Потом все сели за стол, и Хромой Комендант сказал, что он пригласил сегодня друзей отпраздновать свой день рождения. Говорить, что это праздник, хорошо молодым, как, скажем, Катерине. А у него, Савелия Ивановича, язык не поворачивается. Какой же это праздник, когда пробило ровно семь десятков лет, как он живет на этой земле. Он, конечно, понимает, что это много, но еще рассчитывает на щедрость природы. Потому что жизнь прекрасна и удивительна.
— До ста лет живи! — крикнула Марфушина мама.
— Спасибо, Катерина. И всем вам, друзья, спасибо за то, что вы пришли ко мне. Слышал, говорят: зона нашего действия… Вроде бы слова неземные, а вдумался я в них, а они, эти слова, таят большие мысли. У каждого из нас своя зона действия, но все мы крепкими ниточками связаны между собой. Порвется такая ниточка — горько станет человеку…
Антошка знал, что в гости к Савелию Ивановичу был приглашен Яшкин отец. Именинник то и дело поглядывал на дверь, едва заслыша по коридору шаги. Но Лорин не шел. Когда Савелий Иванович узнал, что Лорин, скорее всего, не придет, потому что сидит дома и пьет водку с гостем, который сманивает его в свою бригаду заколачивать большие деньги, сказал:
— В шабашники, значит, хочет податься. Этот убежит. Стыдно ему людям в глаза смотреть. А пройти сквозь стыд силенок не хватает…
Марфушина мама вспомнила, как бригада Савелия Ивановича тянула высоковольтную линию.
— Кажется, это вчера было, — сказала она. — А ведь уже прошло три года. Летит время.
И взрослые вздохнули.
Сходить на Маякову гору предложила Марфуша.
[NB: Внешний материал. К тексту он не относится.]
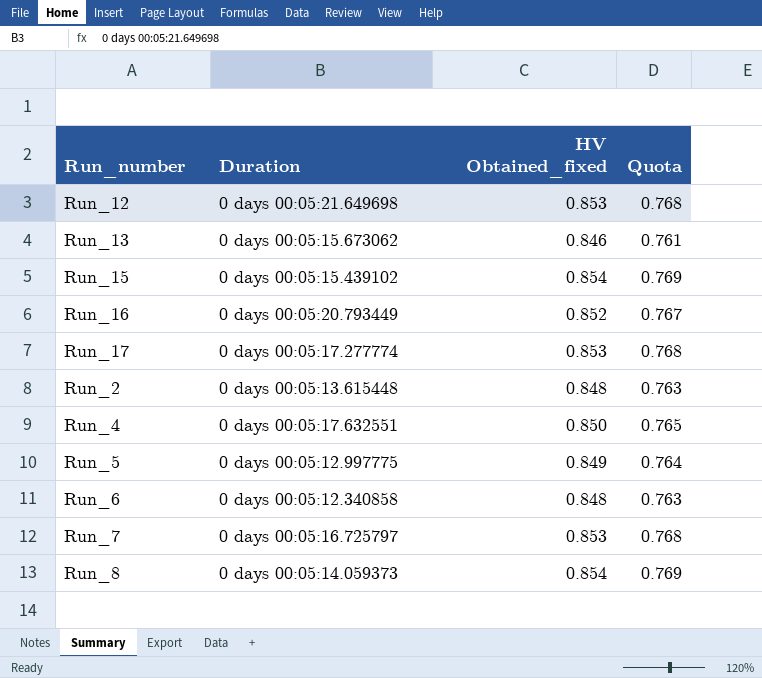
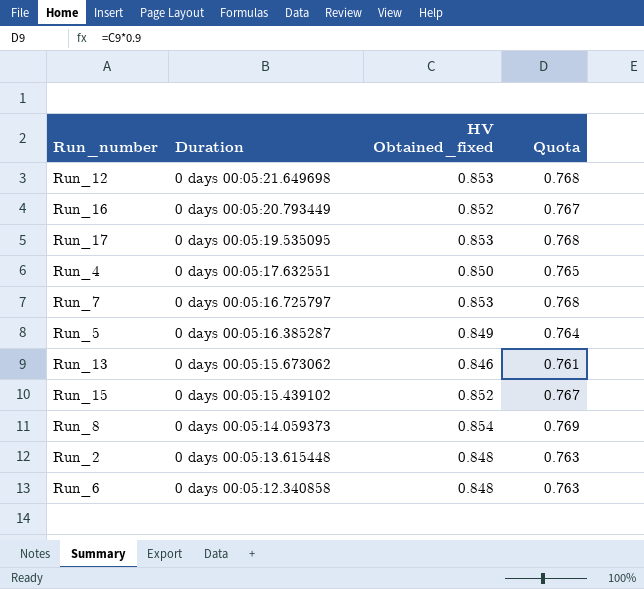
row order: none -> Duration descending
Run_17 | Duration: 0 days 00:05:17.277774 -> 0 days 00:05:19.535095
Run_5 | Duration: 0 days 00:05:12.997775 -> 0 days 00:05:16.385287
Run_15 | HV Obtained_fixed: 0.854 -> 0.852
Run_15 | Quota: 0.769 -> 0.767

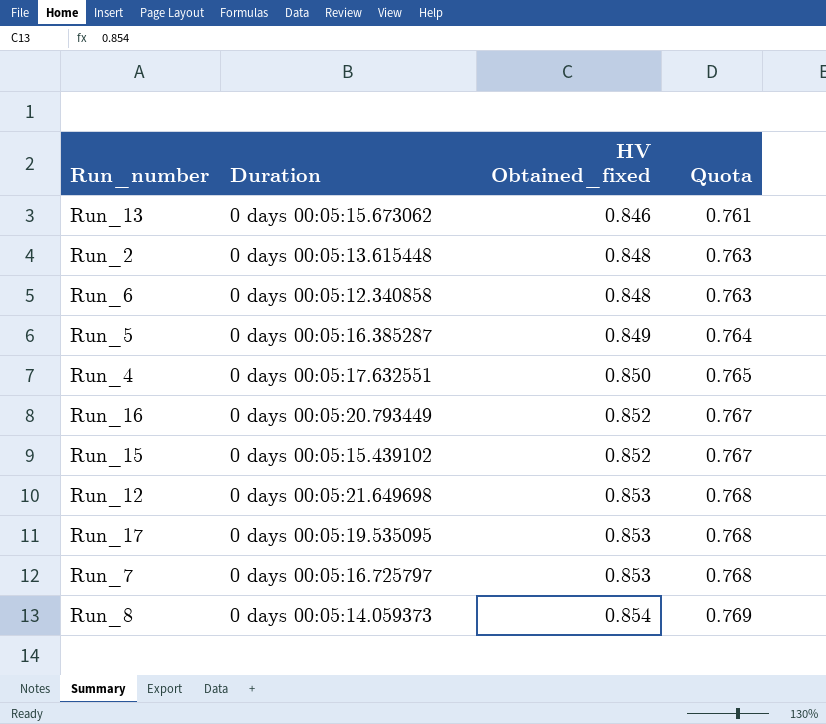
row order: Duration descending -> HV Obtained_fixed ascending

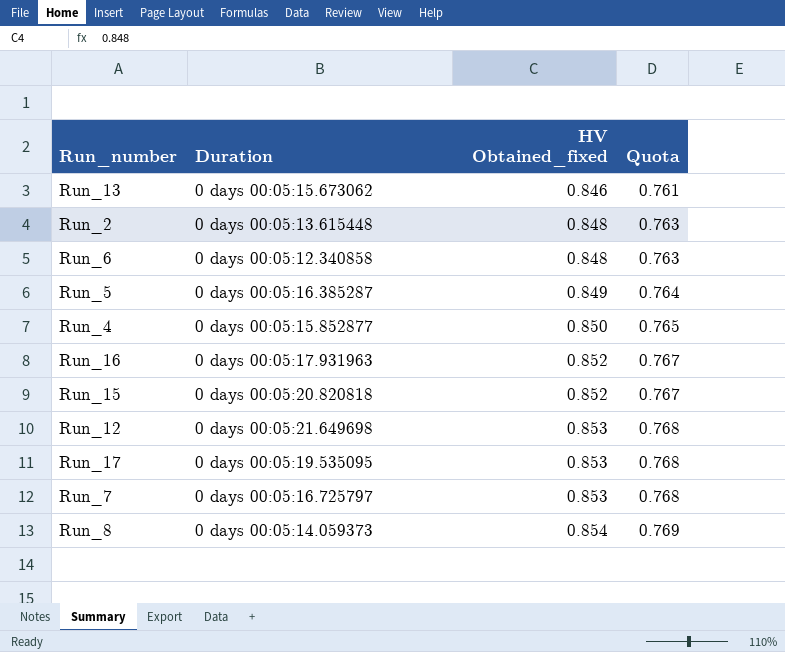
Run_4 | Duration: 0 days 00:05:17.632551 -> 0 days 00:05:15.852877
Run_16 | Duration: 0 days 00:05:20.793449 -> 0 days 00:05:17.931963
Run_15 | Duration: 0 days 00:05:15.439102 -> 0 days 00:05:20.820818

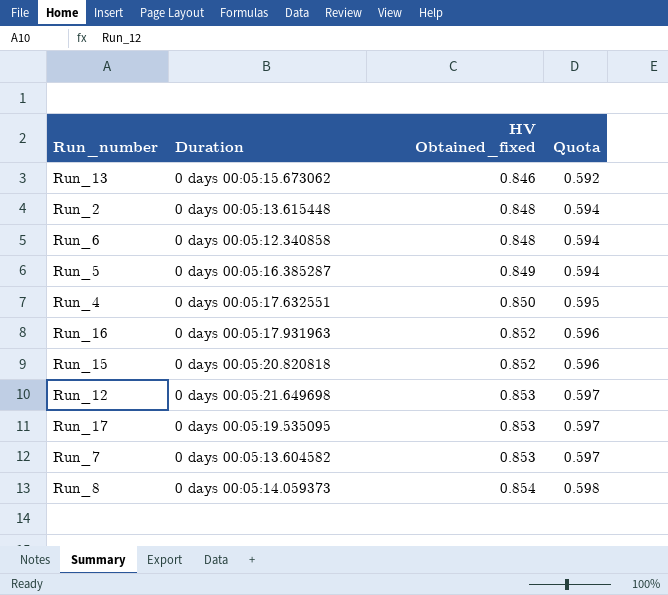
column Quota | formula: [HV Obtained_fixed] * 0.9 -> [HV Obtained_fixed] * 0.7
Run_4 | Duration: 0 days 00:05:15.852877 -> 0 days 00:05:17.632551
Run_7 | Duration: 0 days 00:05:16.725797 -> 0 days 00:05:13.604582

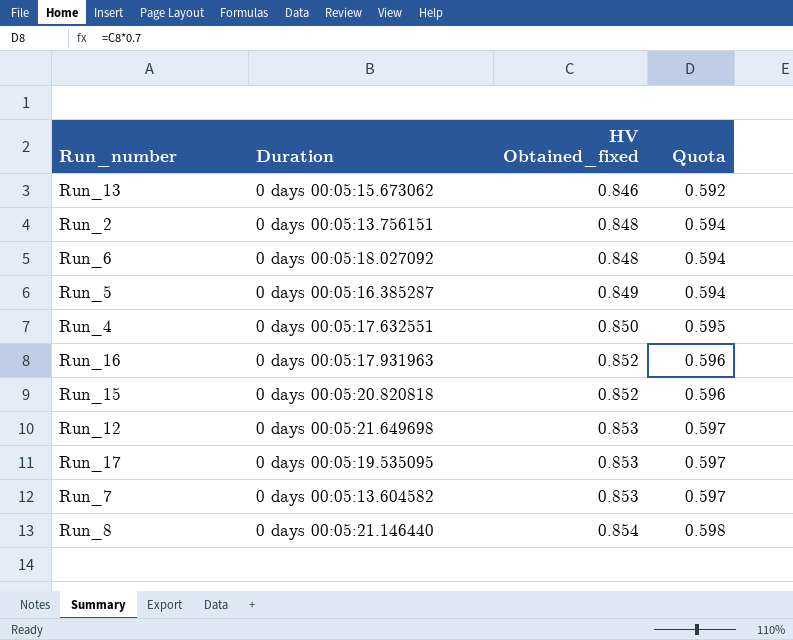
Run_2 | Duration: 0 days 00:05:13.615448 -> 0 days 00:05:13.756151
Run_6 | Duration: 0 days 00:05:12.340858 -> 0 days 00:05:18.027092
Run_8 | Duration: 0 days 00:05:14.059373 -> 0 days 00:05:21.146440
Ее поддержали.
День был на исходе. Солнце уже зацепилось за вершины берез на Маяковой горе, и до наступления темноты времени оставалось немного.
— Успеем, — сказала Марфушина мама. — Ночью с горы на Запсиб никогда не смотрела, а вот дочь говорит, что это сказочная картина.
— С горы и звезды кажутся ближе, — сказала Марфуша.
— Заманчиво посмотреть звезды, — сказала Мария Федоровна. — Ты как, Сава, выдюжишь?
— Какие наши годы, — отшутился Хромой Комендант.
…Они стояли на самой вершине Маяковой горы, и над ними гудели провода. По стальным жилам бежал животворный ток. Антошка смотрел на Хромого Коменданта, Глеба Коржецкого, Марфушину маму и старался представить, как они в зимнюю стужу тянули здесь высоковольтную линию, чтобы вот так весело загудели провода. И было бы Антошке совсем хорошо, но рядом, понурившись, стоял Яшка, и на его лице застыла печальная улыбка. Яшка хорохорился, не хотел, чтобы люди видели, как ему сейчас тяжело.
— У нас поживешь, Яша, — сказал Антошка.
— Его Глеб к себе хочет позвать, — шепнула Марфуша.
— Не с чужими остаюсь, не пропаду, — сказал Яшка.
Гудели провода.
На небе высыпали звезды.
Синяя ленточка Томи едва угадывалась по очертаниям берегов.
Темнота спрятала и Черное озеро, и деревушку, где когда-то жила древняя бабка Трофимовна…
Кое-где вспыхивала электросварка — комсомольский штаб добился, чтобы работа на стройке шла в три смены.
— Вот построим планетарий — Полярная звезда будто рядышком станет, — сказала Марфуша.
Антошка тоже разыскал Полярную звезду.
И он подумал, что в жизни среди людей тоже есть путеводные звезды.